Treating PTSD early can literally be life-saving.
Mental health disorders like post-traumatic stress disorder (PTSD) are often subtle in the beginning. As time passes, your life bends more and more to the disorder, until it’s hard to do basic things like succeed at work, care for your family, and nurture your friendships. This is why treating PTSD early is so important, including for veterans.
“If someone thinks that they may have some symptoms of PTSD or really any difficulty readjusting to the civilian world, I really encourage them to speak to a mental health provider who can then connect them to the type of care that they would most benefit from,” says Amanda M. Spray, PhD, psychologist at NYU Langone Health.
Risks of Delaying Treatment
You might feel like your symptoms “aren’t bad enough” to seek treatment, but treating PTSD early can prevent the disorder from progressing. In the beginning, you may feel like you can tolerate the symptoms without help. However, as symptoms of PTSD worsen, they may begin to control your life.
For example, many veterans with PTSD control their symptoms by avoiding their triggers. At first, this may feel like an easy solution to prevent flashbacks or other unwanted symptoms. However, this is not a long-term solution, and it can result in your world becoming “smaller and smaller,” says Dr. Spray, as you avoid places, people, and things.
As PTSD worsens, it may also shake your support system. “Relationships often struggle considerably as a result of struggling with PTSD,” says Dr.
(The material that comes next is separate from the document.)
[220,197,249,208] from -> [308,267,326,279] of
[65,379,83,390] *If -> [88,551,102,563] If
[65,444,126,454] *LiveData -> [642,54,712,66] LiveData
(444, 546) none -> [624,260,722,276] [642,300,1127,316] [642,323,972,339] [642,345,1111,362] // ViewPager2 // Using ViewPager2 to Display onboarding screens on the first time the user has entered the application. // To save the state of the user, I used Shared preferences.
Spray. You may withdraw from your loved ones or have trouble fulfilling your role as a parent, spouse, or friend.
Why Veterans Delay Treatment
It’s not unusual for veterans—or anyone, really—to have reasons why they think they shouldn’t go to treatment.
“I can’t afford it.”
There are many mental health services available to veterans for free. Access your local Veterans Affairs location to find what PTSD treatment options are available for you.
“It doesn’t work with my schedule.”
To accommodate different schedules, you can find mental health support for PTSD at different times of day—even in the evening.
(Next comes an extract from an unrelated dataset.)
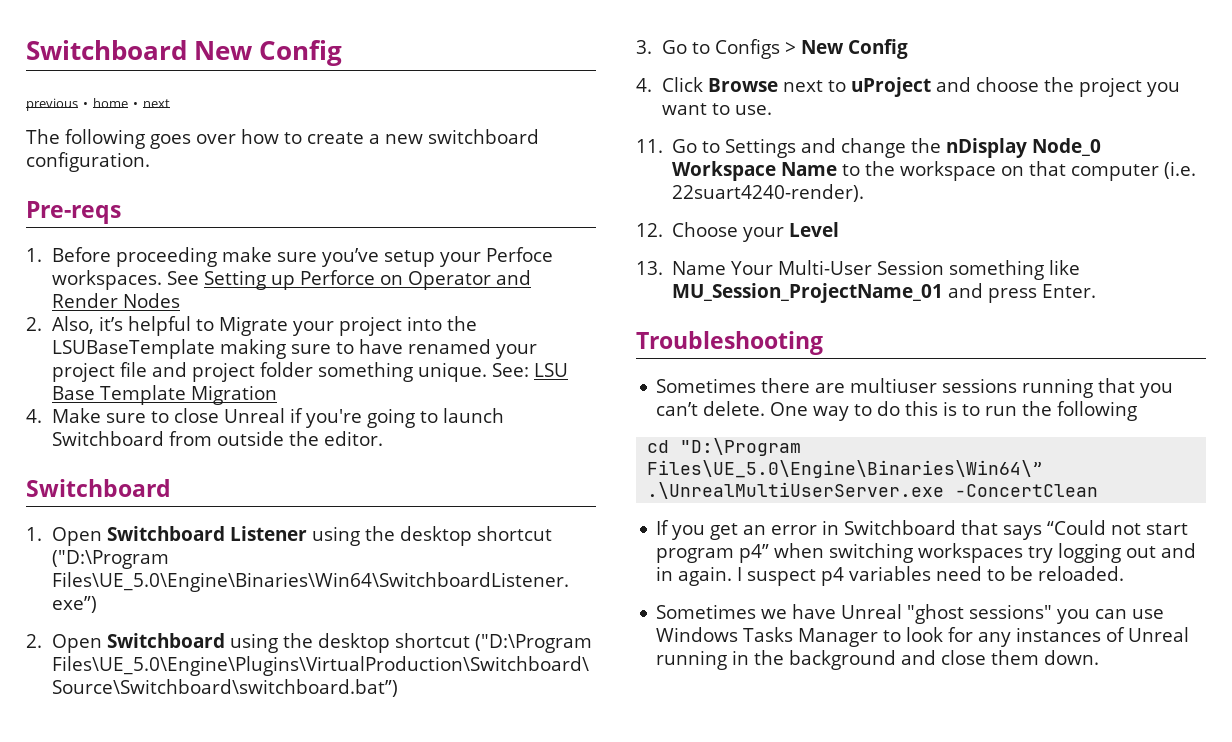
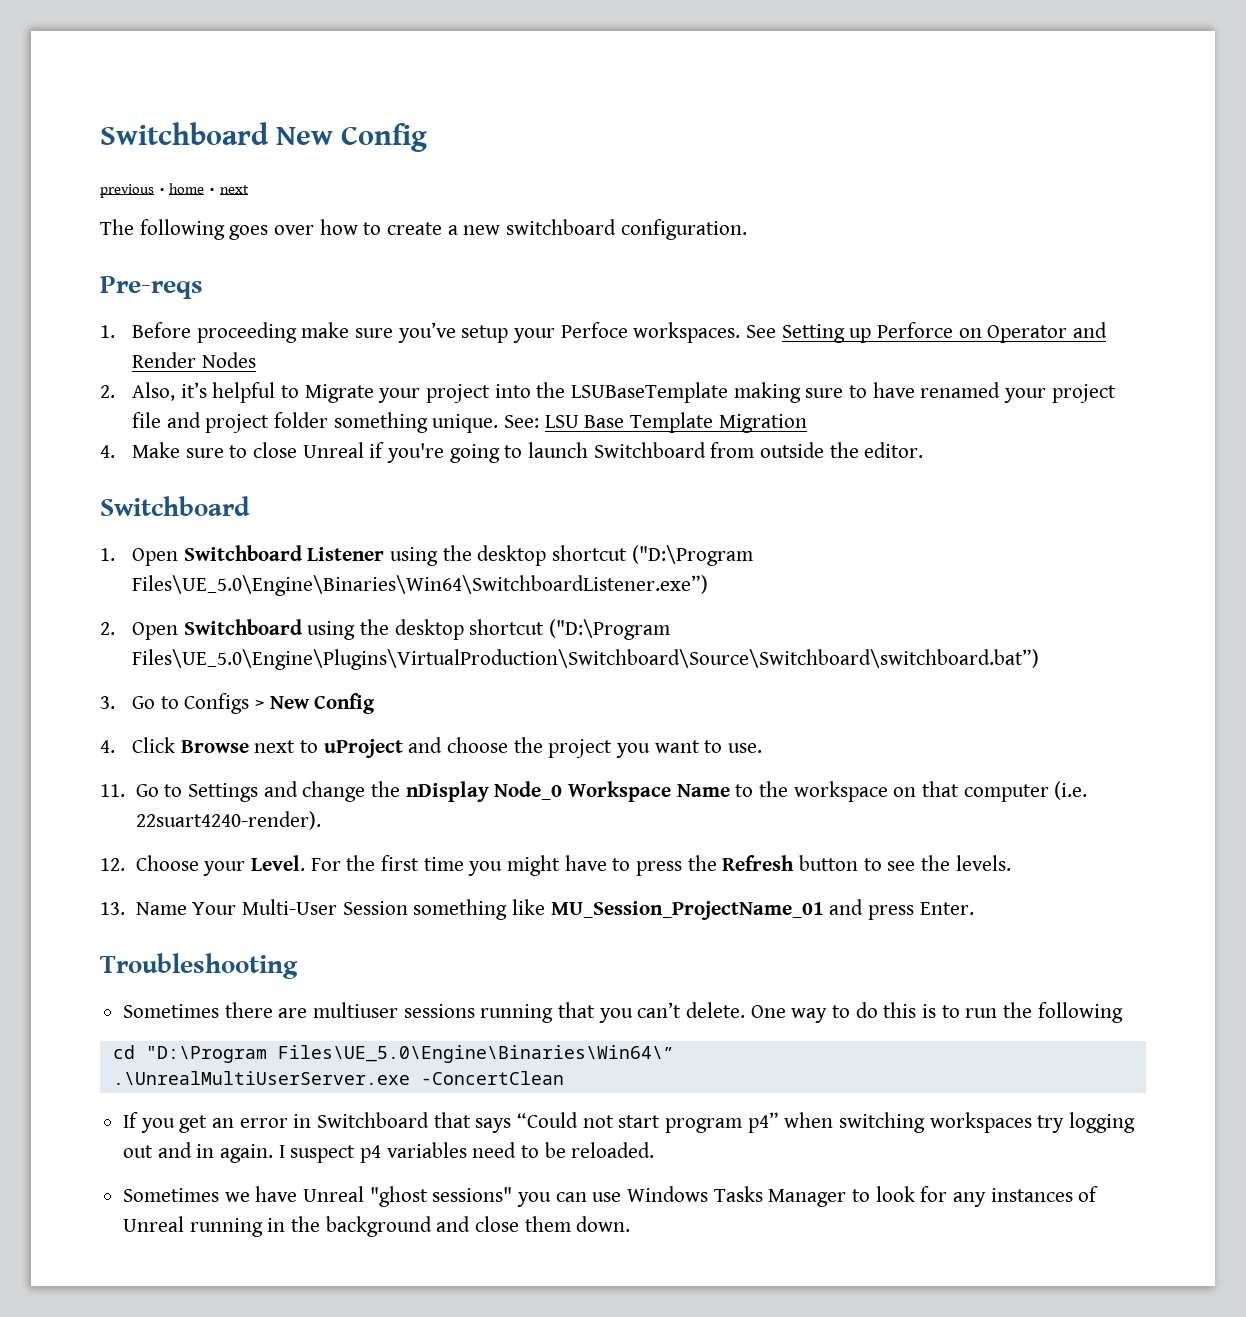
[789,222,840,237] Level -> [250,855,1011,876] Level. For the first time you might have to press the Refresh button to see the levels.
“I don’t want to talk about my trauma.”
“Talking about one's trauma can be terrifying, and I think many individuals think, 'I don't want to go there. I don't want to open up that box of memories,’” says Dr. Spray. “Then they avoid coming into treatment, when actually, many of our therapies don't require one to directly speak about the trauma.”
“I can fix this by myself.”
“We often hear the myth that individuals with PTSD should be able to [get over it], especially in the military, using willpower and strength alone,” says Dr. Spray. “Adequate treatment for PTSD requires medical intervention [and] psychotherapy intervention.”
“My PTSD isn’t that bad.”
There’s no such thing as treating PTSD too early. As mentioned before, the more you delay treatment, the worse symptoms can become. Treating PTSD early is easier than treating it once symptoms become severe and engrained.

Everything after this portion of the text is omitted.